Change detection data

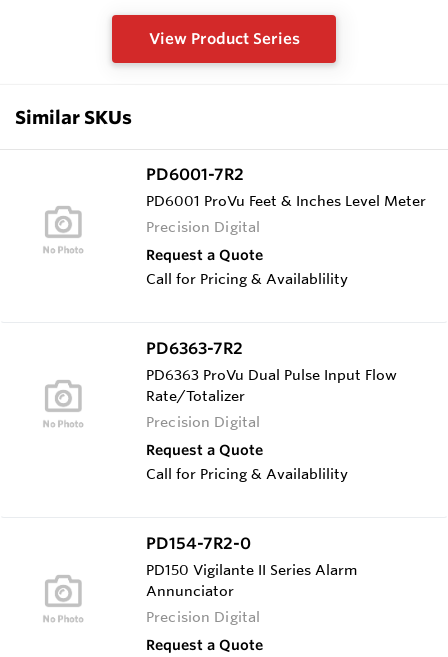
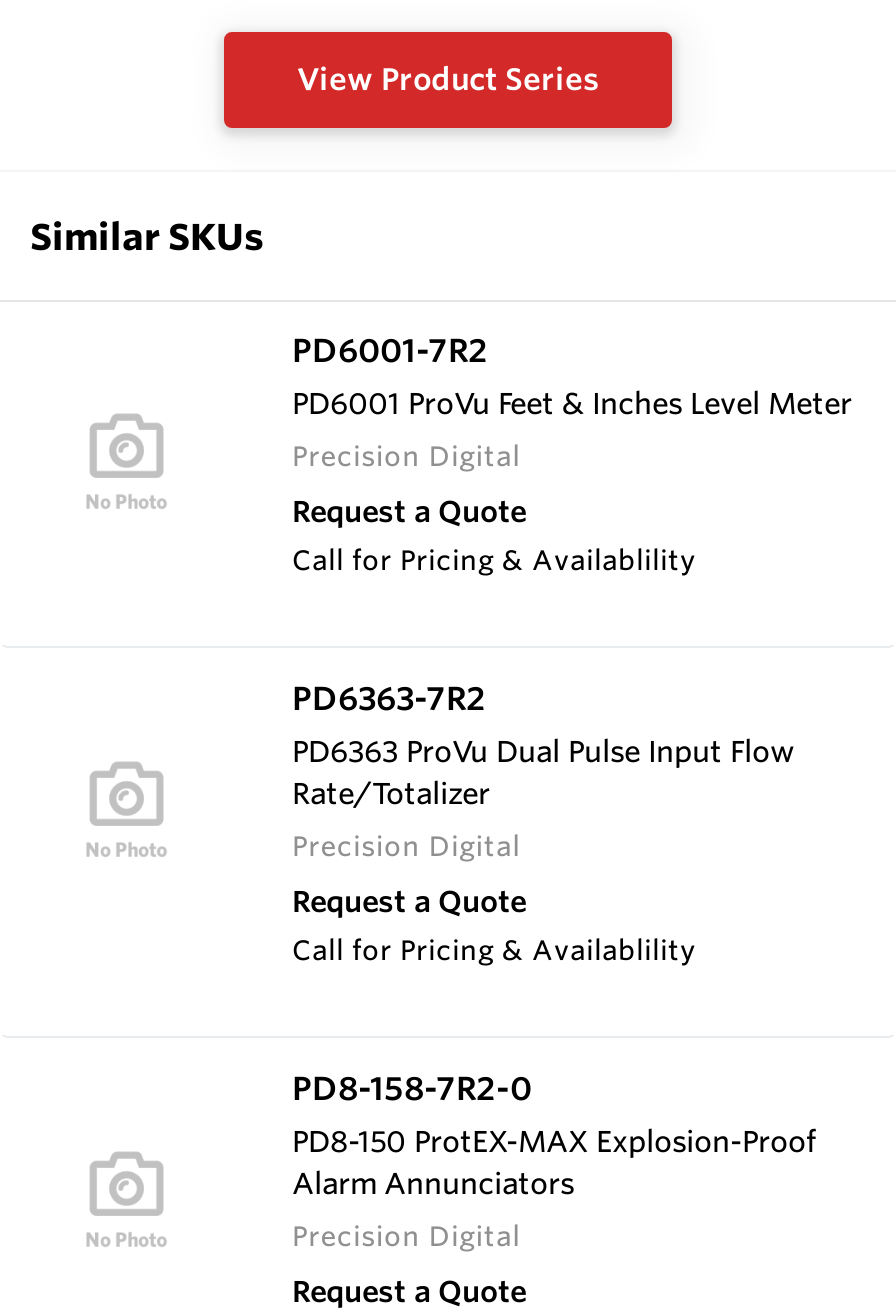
- PD154-7R2-0
- PD150 Vigilante II Series Alarm
- Annunciator
+ PD8-158-7R2-0
+ PD8-150 ProtEX-MAX Explosion-Proof
+ Alarm Annunciators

WORK INSTRUCTIONS
Copy out each line of the data exactly as it reads; skip the pictures.

FINAL ANSWER
- PD154-7R2-0
- PD150 Vigilante II Series Alarm
- Annunciator
+ PD8-158-7R2-0
+ PD8-150 ProtEX-MAX Explosion-Proof
+ Alarm Annunciators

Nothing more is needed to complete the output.